A faithful repeat of all the records, with no image kept, is the required answer.

Itemized modification records
Content starts
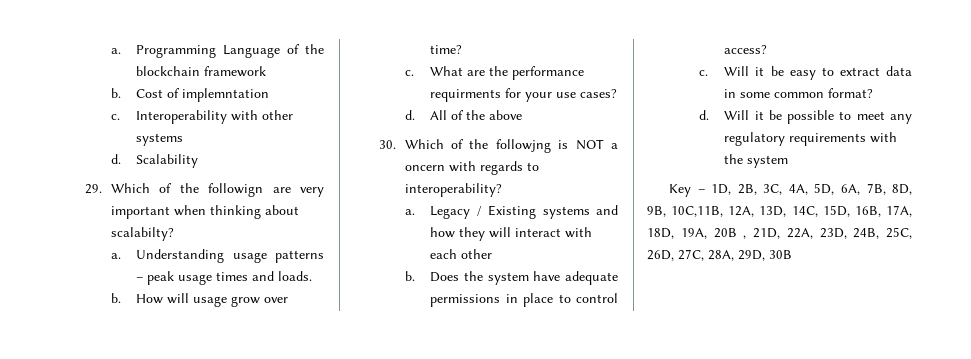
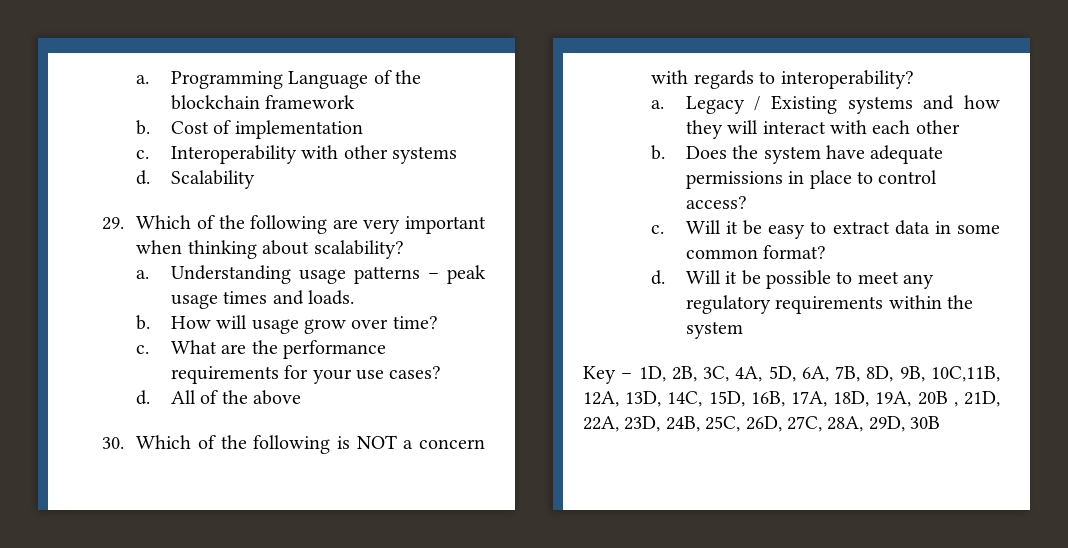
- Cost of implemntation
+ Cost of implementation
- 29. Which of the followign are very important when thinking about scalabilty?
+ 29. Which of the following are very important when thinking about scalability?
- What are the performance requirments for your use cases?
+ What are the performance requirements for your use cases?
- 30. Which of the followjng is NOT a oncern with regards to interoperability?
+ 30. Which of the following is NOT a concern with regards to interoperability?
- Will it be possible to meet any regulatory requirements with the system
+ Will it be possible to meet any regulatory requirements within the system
Content ends
### Result
- Cost of implemntation
+ Cost of implementation
- 29. Which of the followign are very important when thinking about scalabilty?
+ 29. Which of the following are very important when thinking about scalability?
- What are the performance requirments for your use cases?
+ What are the performance requirements for your use cases?
- 30. Which of the followjng is NOT a oncern with regards to interoperability?
+ 30. Which of the following is NOT a concern with regards to interoperability?
- Will it be possible to meet any regulatory requirements with the system
+ Will it be possible to meet any regulatory requirements within the system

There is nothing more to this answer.